* WHAT YOU ARE ASKED TO DO *
Each line of the listing that includes the string "dock" is to be identified and copied.

* DATA SHOWN *
........

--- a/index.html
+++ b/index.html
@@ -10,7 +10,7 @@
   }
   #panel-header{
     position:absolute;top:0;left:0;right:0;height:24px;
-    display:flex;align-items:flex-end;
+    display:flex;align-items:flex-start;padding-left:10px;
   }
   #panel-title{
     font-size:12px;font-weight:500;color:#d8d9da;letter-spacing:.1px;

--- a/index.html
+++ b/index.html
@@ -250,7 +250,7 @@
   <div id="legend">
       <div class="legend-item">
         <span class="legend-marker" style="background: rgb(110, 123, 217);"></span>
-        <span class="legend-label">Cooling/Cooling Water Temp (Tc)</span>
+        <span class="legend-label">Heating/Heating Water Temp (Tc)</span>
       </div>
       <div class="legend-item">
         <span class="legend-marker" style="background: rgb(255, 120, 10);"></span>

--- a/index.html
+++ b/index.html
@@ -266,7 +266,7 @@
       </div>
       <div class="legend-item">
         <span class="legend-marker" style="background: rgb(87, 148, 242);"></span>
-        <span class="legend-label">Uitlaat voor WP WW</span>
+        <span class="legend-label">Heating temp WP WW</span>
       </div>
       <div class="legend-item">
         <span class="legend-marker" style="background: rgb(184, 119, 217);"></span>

........

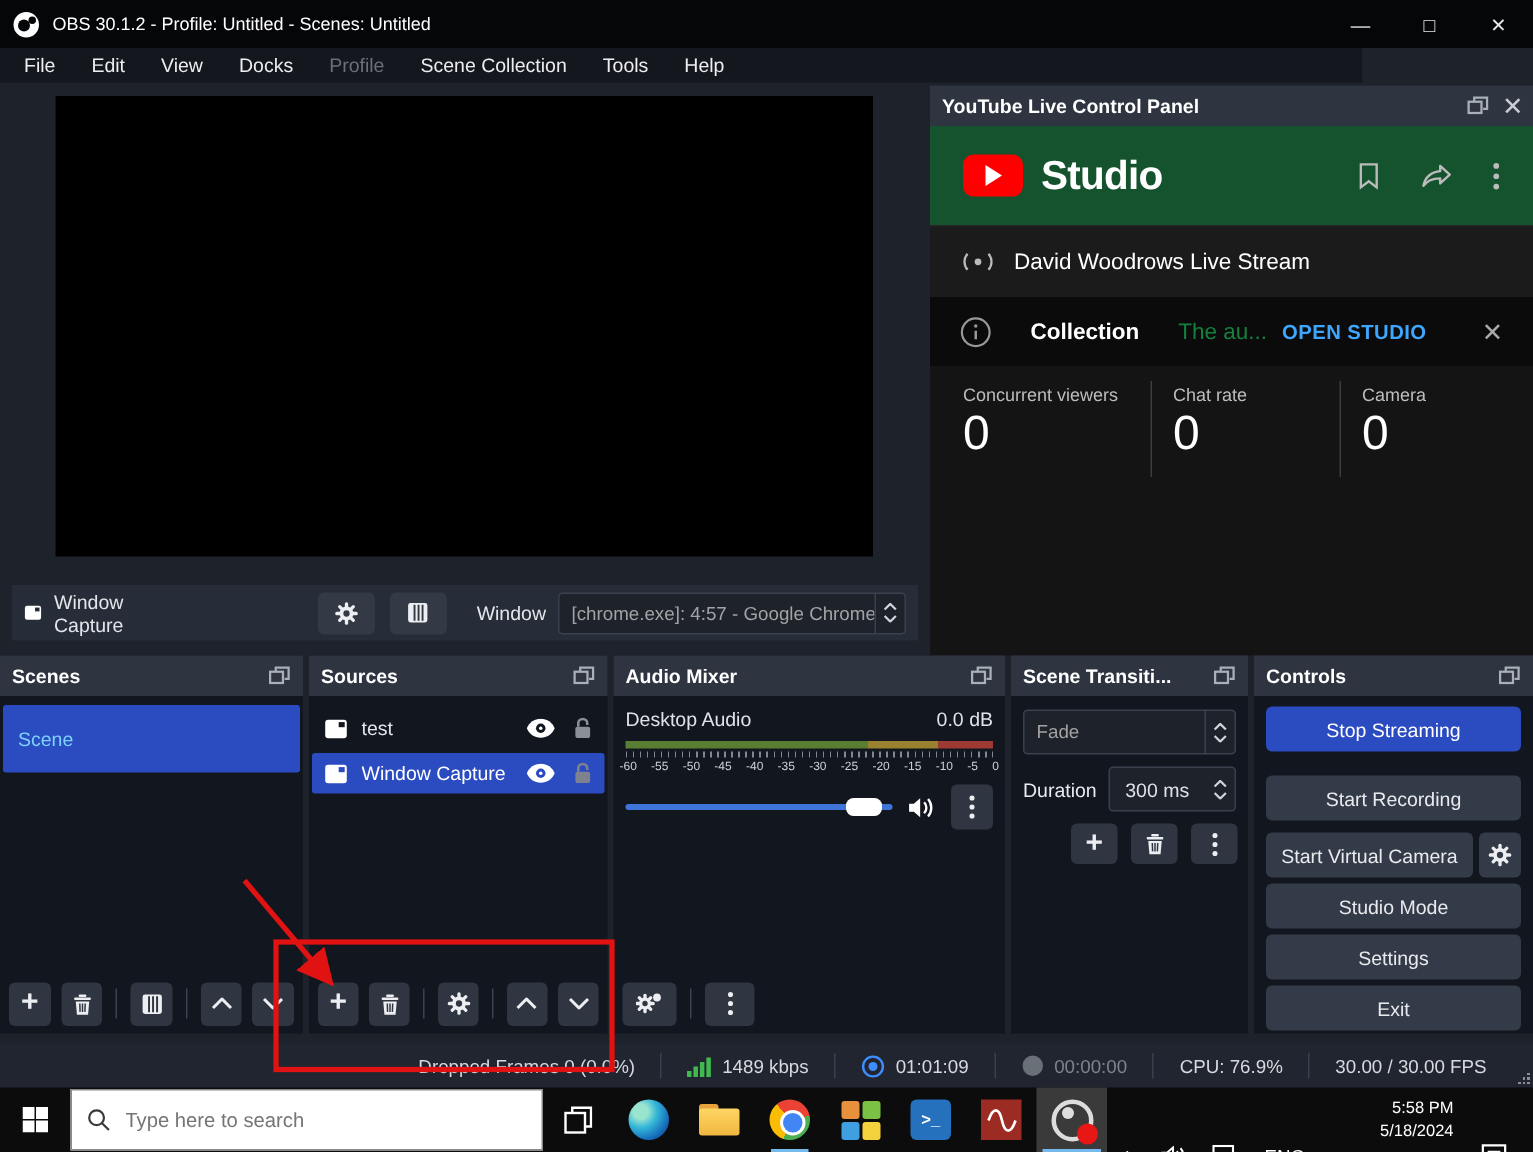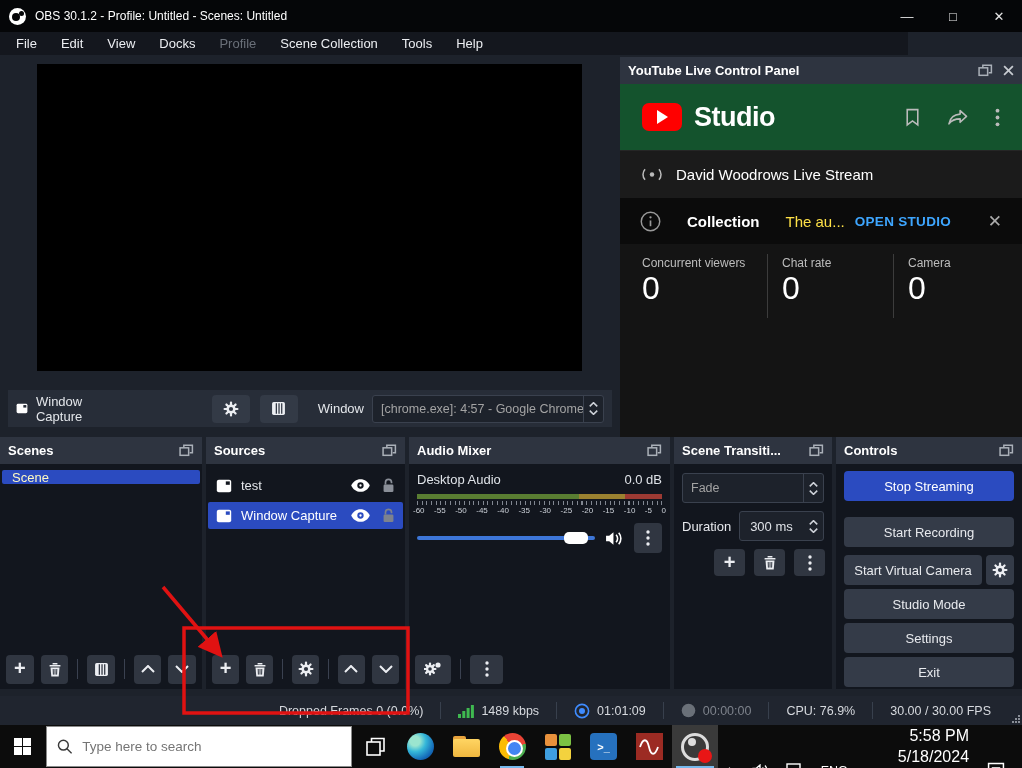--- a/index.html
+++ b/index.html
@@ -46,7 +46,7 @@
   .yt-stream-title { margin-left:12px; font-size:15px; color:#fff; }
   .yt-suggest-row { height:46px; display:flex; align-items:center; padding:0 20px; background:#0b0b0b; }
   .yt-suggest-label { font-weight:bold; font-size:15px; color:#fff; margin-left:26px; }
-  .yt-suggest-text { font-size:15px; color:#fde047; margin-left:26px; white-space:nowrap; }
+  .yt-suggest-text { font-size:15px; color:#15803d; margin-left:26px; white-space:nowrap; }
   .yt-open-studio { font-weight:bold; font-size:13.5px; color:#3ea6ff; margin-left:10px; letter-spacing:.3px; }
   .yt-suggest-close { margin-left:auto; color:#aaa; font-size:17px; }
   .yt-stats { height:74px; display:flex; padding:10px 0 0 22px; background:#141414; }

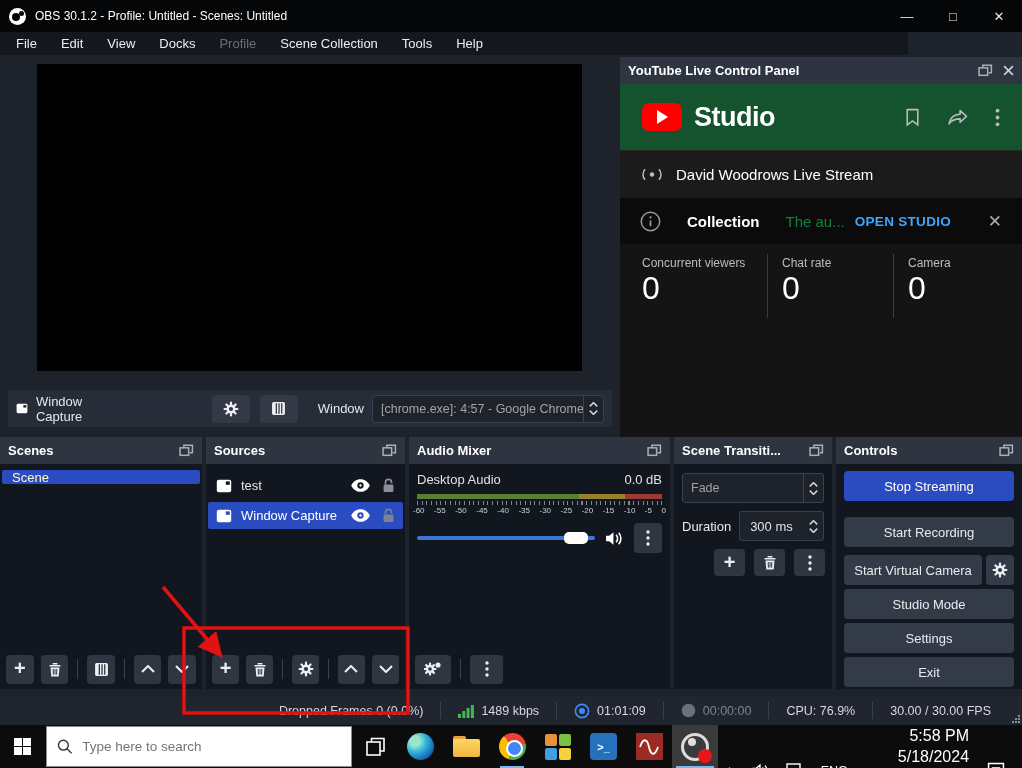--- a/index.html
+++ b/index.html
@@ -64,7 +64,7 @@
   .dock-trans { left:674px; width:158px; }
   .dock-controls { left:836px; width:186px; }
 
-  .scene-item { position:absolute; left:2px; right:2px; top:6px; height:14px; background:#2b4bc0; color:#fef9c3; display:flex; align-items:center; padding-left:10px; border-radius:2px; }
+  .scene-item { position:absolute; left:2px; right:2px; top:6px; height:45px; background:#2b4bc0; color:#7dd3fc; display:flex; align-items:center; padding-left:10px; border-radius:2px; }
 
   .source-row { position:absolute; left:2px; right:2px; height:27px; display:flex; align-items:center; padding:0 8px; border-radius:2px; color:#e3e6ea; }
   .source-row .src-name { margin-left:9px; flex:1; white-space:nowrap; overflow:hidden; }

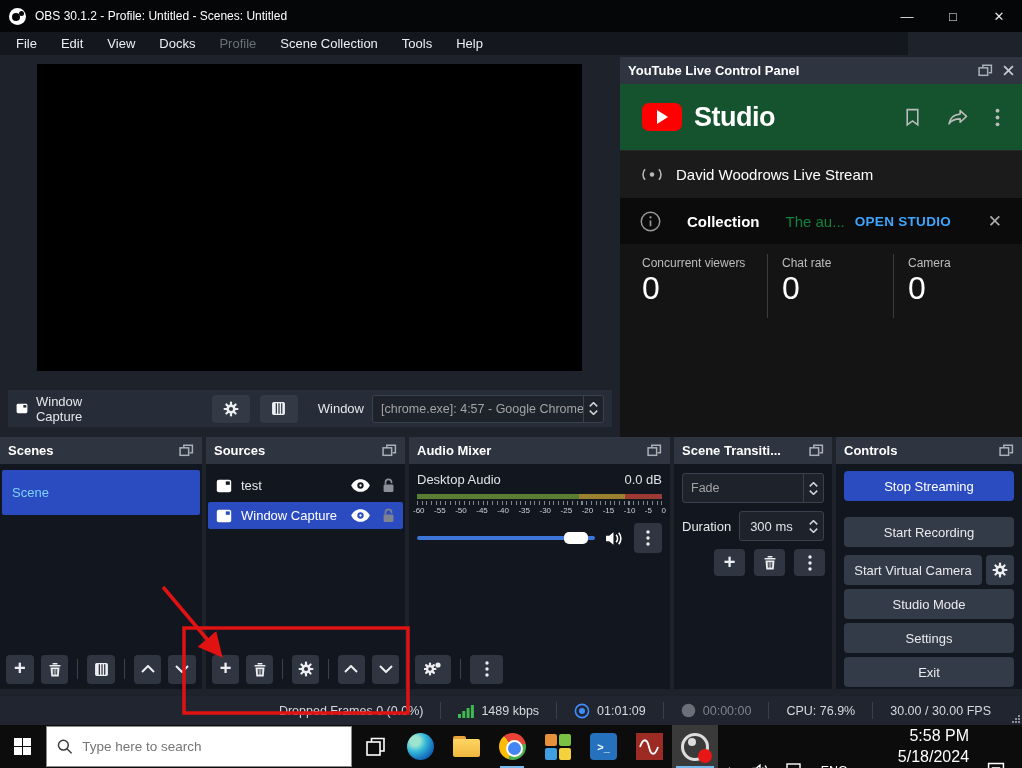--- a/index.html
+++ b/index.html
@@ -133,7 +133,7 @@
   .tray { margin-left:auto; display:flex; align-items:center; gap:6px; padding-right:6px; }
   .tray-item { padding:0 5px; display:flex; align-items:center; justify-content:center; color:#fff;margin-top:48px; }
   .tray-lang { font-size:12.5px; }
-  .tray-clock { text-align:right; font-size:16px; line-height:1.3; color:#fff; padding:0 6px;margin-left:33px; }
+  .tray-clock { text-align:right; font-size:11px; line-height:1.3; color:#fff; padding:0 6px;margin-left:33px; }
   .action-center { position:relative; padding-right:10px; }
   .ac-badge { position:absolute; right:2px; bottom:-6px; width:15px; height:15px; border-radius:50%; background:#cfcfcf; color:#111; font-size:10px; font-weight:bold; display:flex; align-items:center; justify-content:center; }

........

* SOLUTION TO THIS TASK *
   .dock-trans { left:674px; width:158px; }
   .dock-controls { left:836px; width:186px; }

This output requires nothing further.